I really hope you take a long hard think about this. You've been offered innumerate storage and sleeping suggestions and 'maybe you can fit a small single or a camp bed'. Put your efforts into decorating a lovely SHARED room for both of them. She is your baby's sister after all.

Your husband is a disgrace if he allows this.

nocturnalcatfreetogoodhome · 10/07/2021 21:51

@Eeiliethya

Well, I'm not normally a grump on here but you sound like a fucking dick.
This in bloody spaces. This thread has aggravated more than anything I've ever read on here.
PiggyMelon · 10/07/2021 21:52

Yes wouldn't we all like a sodding dressing room!!!

You're coming across as a selfish dick op. DSD having a room with an actual bed in it is more important than you having a separate office and dressing room.

Each child gets their own room. You get dressed and do your make up in your own bloody room like a normal non-princess.

You will have to have an office space in either DSD or baby room.

Unfortunately my office (now full time wfh) is a corner of my bedroom or the sofa depending on the day/circumstances.

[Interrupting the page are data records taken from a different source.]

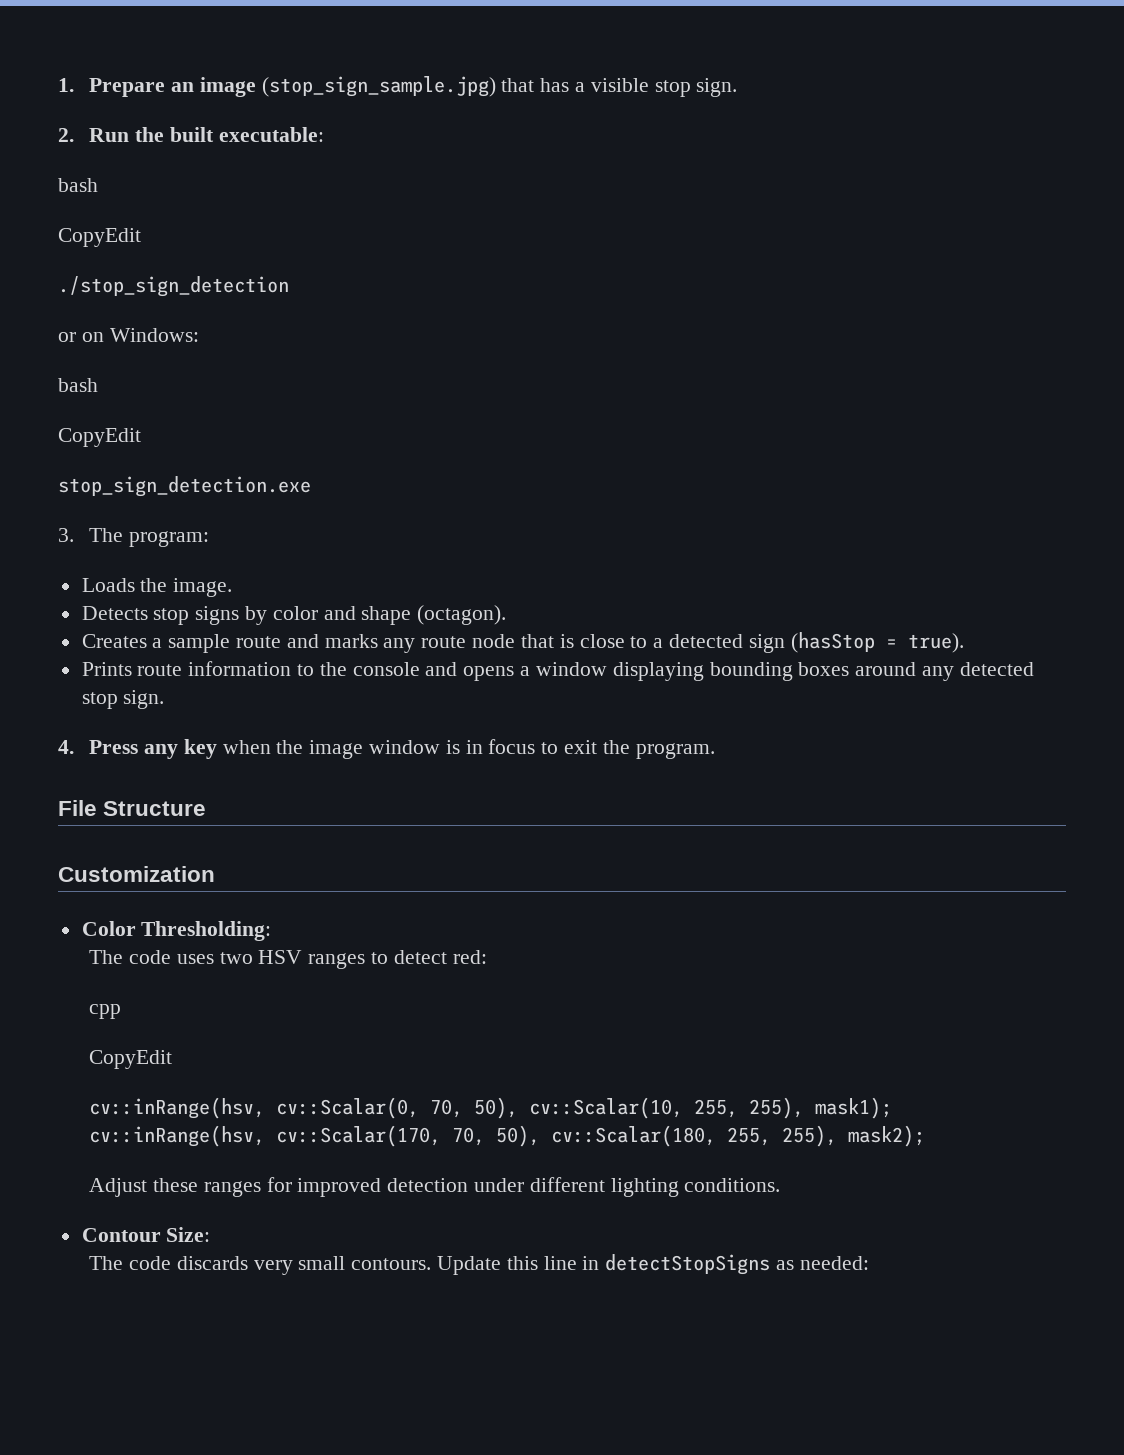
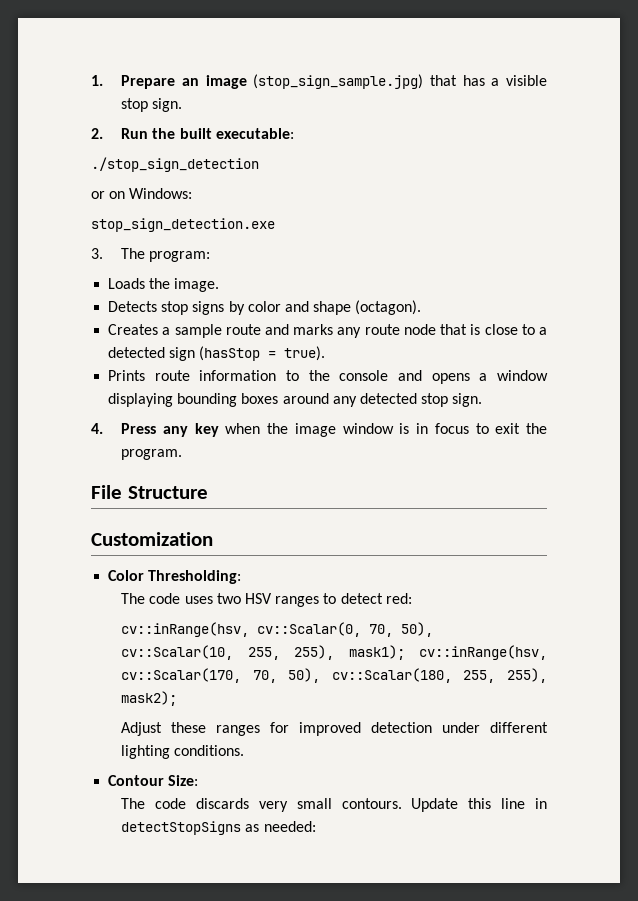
  2. Run the built executable:
- bash
- CopyEdit
  or on Windows:
- bash
- CopyEdit
- cpp
- CopyEdit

PiggyMelon · 10/07/2021 21:54

My master has wardrobe space but isn't adequate for both myself and my partner. I'm not a nudist i work, I go out to meet people, I do activities. Which all require clothing.

Oh yes, the rest of us are nudists that don't require work or home clothes. None of us require clothing. Hmm

Superstar22 · 10/07/2021 21:58

Keep your office.

Baby has the second bedroom which has another bed in for it’s sister who occasionally sleeps in there.

The message that your husbands first child isn’t worth a space in his house is awful. There is a space available & it should be shared between his children. In reality your child will have it to themselves 28 nights out of 30.

CoralSparkles · 10/07/2021 22:02

@Biffasum11

I don't agree that DSD must have their very own room when she does indeed have her own space at her home with her mum. Double bed will go as spare room will be My babies room. That was always the plan until we move but we don't have plans to in near future. When DSD comes we generally go out , then enjoy family time , having meals together, movie night etc because we don't get to see her very often so infact she spends very little time upstairs.
You could use the box room as an office, but it also doubles as a bedroom for Dsd. If you’re not willing to compromise to ensure that Dc are cared for… then you should’ve thought twice before becoming a mother.
OverTheRubicon · 10/07/2021 22:06

@Biffasum11

I don't agree that DSD must have their very own room when she does indeed have her own space at her home with her mum. Double bed will go as spare room will be My babies room. That was always the plan until we move but we don't have plans to in near future. When DSD comes we generally go out , then enjoy family time , having meals together, movie night etc because we don't get to see her very often so infact she spends very little time upstairs.
Maybe she doesn't spend much time upstairs because it's patently not her space? She doesn't need a fully kitted out room in the house, but does need to know that she has a space that is physically hers in her father's, as a representative of the fact that she has a space that is hers in her father's heart.

You're not the baddie here, your DH is - he needs to step up for his DD. However I hope that once you have your own DD, it gives you more empathy and a sense of how you would feel for your own child to be treated that way, and not, as it feels so far, that your baby will exclude their own sister this way.